いま世界で最も注目されている起業家のひとりが、生成AIのチャットGPTを開発した米オープンAIのサム・アルトマンCEOです。日本にもいち早く来日して話題になりましたが、そこから最近にかけてさらに注目度が増している気がします。

これまでの起業家像は、異端、独走、破壊。スポットライトを浴び称賛される起業家は、イーロン・マスク氏のような人が象徴でした。規制についても「政府は引っ込んでいた方がいい」というのが基本姿勢。それがアルトマン氏は、5/16の米議会での公聴会で、高度なAIの開発や提供にライセンス制を導入するよう政府に提案しました。国際原子力機関IAEA)を引き合いに出し、世界的な規制の必要性にも踏み、「大企業や民間部門の代表者がやってきて『自分たちを規制してほしい』と懇願した例を思い出せない」と公聴会に出席した議員を驚かせました。

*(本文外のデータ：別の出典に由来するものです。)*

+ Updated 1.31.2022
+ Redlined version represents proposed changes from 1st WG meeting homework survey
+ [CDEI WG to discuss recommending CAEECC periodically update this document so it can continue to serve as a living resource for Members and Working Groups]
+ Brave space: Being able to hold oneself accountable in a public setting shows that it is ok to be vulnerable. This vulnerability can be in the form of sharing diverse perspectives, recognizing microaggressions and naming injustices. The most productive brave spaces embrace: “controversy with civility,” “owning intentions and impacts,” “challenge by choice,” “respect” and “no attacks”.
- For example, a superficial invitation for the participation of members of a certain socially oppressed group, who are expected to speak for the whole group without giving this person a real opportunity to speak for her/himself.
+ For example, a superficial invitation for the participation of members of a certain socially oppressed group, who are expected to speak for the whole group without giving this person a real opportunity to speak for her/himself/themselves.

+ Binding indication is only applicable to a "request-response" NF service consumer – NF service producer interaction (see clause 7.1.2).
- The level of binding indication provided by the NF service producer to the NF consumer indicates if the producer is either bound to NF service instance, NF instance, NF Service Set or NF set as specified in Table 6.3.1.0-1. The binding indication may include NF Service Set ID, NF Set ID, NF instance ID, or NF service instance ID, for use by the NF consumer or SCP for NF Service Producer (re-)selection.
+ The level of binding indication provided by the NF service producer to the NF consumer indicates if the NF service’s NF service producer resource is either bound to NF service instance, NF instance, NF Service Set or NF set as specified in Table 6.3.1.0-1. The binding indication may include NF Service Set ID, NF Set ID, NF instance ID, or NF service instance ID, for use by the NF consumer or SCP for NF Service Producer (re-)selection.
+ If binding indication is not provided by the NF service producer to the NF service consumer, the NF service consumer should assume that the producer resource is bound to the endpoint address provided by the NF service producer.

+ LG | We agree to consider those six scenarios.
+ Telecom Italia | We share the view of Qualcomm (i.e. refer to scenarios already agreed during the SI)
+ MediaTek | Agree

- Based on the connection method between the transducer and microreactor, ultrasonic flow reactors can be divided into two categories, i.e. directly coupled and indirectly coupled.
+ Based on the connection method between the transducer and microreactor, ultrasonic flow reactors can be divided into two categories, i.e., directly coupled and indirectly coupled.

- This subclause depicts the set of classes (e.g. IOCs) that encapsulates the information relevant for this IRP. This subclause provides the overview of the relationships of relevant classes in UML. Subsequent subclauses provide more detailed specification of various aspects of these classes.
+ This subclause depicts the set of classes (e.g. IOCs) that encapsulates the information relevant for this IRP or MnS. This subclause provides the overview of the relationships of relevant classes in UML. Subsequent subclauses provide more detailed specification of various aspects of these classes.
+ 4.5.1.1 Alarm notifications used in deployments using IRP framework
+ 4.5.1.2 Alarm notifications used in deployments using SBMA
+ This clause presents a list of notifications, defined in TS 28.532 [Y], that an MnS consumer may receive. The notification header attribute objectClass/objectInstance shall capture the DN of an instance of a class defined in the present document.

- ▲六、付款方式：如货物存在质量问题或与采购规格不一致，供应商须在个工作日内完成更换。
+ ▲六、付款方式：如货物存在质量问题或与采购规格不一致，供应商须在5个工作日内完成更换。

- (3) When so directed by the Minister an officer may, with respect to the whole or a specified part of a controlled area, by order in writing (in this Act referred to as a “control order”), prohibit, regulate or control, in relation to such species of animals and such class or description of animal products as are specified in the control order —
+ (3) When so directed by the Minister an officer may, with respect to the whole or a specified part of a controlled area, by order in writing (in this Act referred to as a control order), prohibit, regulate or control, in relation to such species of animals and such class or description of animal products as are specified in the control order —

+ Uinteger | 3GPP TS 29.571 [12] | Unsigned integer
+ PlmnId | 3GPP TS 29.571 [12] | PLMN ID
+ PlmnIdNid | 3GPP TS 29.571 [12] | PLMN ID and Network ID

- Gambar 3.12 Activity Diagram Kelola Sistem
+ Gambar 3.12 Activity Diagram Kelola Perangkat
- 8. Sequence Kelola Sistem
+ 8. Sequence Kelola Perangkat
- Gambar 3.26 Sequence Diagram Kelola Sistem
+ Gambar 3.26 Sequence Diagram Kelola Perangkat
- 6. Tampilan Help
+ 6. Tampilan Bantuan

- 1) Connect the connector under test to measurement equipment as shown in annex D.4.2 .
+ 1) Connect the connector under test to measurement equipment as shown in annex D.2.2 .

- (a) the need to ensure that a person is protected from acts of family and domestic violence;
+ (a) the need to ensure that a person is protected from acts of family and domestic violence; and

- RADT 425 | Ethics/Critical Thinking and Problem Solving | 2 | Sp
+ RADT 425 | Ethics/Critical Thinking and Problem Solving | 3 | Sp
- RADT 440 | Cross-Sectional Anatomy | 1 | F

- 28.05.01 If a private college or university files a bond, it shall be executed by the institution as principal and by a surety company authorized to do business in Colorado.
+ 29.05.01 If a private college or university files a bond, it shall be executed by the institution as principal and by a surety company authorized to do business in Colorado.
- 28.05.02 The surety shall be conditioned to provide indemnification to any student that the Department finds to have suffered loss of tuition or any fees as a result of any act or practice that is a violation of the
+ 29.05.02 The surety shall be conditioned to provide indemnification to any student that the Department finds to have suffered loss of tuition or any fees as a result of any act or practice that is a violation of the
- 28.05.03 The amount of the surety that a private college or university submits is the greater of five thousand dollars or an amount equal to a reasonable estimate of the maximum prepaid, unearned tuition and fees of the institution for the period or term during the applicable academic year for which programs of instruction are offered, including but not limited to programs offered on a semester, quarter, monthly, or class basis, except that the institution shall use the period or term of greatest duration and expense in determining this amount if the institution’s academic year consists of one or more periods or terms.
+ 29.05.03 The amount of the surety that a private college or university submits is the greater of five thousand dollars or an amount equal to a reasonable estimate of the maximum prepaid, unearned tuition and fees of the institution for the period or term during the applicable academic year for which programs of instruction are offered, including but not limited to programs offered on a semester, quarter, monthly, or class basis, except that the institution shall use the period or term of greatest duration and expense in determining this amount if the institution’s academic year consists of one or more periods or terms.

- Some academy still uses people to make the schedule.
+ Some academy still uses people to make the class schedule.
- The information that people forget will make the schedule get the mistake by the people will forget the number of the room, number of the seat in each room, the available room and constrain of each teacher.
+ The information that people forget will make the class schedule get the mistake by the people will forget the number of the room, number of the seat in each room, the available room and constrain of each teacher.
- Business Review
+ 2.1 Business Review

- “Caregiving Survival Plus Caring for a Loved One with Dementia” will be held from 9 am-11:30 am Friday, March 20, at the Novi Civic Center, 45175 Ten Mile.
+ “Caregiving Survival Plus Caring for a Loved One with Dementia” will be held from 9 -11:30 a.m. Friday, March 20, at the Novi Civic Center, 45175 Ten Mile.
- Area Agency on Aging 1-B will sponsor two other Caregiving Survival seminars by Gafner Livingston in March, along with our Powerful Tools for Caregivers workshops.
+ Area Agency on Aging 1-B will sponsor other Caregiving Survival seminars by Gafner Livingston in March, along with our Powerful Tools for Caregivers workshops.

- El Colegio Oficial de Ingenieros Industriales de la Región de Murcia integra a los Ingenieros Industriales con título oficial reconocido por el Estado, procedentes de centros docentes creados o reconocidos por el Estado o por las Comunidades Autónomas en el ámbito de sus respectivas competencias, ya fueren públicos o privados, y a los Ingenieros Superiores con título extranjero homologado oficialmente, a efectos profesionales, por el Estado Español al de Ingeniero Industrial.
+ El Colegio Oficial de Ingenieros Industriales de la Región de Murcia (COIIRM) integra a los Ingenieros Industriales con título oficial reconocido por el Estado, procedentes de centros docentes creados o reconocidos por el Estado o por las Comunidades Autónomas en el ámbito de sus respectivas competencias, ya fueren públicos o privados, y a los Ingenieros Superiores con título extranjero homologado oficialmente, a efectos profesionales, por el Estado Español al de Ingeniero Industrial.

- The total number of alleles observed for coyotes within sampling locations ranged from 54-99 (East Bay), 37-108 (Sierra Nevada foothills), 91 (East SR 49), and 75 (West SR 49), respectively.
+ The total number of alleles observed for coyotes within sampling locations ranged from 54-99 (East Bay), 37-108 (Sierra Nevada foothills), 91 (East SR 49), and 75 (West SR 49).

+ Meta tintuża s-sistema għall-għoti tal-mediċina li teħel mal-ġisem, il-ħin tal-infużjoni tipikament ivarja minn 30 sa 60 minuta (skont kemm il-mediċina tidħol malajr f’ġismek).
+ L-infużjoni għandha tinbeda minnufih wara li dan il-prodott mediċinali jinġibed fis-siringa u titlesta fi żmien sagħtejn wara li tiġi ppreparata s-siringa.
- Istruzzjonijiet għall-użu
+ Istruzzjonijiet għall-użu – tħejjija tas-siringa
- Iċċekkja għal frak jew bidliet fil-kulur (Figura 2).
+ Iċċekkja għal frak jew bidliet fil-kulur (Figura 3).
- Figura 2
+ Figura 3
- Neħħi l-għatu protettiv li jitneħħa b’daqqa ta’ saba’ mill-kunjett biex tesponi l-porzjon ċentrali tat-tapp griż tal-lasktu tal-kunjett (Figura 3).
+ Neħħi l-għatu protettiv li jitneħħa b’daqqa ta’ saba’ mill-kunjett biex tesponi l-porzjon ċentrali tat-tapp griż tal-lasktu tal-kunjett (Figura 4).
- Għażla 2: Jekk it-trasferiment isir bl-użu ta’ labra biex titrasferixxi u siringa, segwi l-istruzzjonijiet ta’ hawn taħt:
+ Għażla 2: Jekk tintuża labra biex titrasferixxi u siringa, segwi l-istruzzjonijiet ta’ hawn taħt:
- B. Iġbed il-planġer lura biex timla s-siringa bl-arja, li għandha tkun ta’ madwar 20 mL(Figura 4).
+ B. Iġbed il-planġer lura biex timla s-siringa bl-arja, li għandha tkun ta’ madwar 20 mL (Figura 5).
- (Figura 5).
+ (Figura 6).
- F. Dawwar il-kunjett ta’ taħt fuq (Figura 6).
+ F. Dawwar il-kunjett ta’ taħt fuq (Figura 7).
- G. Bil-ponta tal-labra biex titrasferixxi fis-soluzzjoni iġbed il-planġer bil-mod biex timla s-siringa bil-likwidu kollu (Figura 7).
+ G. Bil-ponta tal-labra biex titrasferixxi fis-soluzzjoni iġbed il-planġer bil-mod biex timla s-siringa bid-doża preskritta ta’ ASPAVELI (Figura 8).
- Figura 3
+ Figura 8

自社の手足を縛りかねない主張を堂々とする。確かに、そこにはかつてない起業家の姿があったと記事にはあります。アルトマン氏は、人より賢い汎用AIがもたらす恩恵を解く一方、リスクも素通りしません。人類絶滅を危惧する共同声明にも署名。これは知りませんでしたが、オープンAIの株は「好きだからこの仕事をやっている」と持っていないとのこと。支配的な議決権を握る米グーグルやメタの創業者とも違います。

山積みの社会課題を前に、テクノロジーをテコにして解決しようとする起業家が世界で増えています。そんな起業家群を、経済的な成長と社会的な価値創出の両方をねらう「インパクトスタートアップ」や「ゼブラ企業」というそうです。これまで日が当たりにくかったが、アルトマン効果で拍車がかかる可能性があります。特に現代の若者には刺さる概念でしょう。経営モデルとして「営利・非営利のハイブリッド」を選ぶ動きがスタートアップの間に広がるかもしれません。そうなったとしたら、私たちの未来はなかなかに明るいです。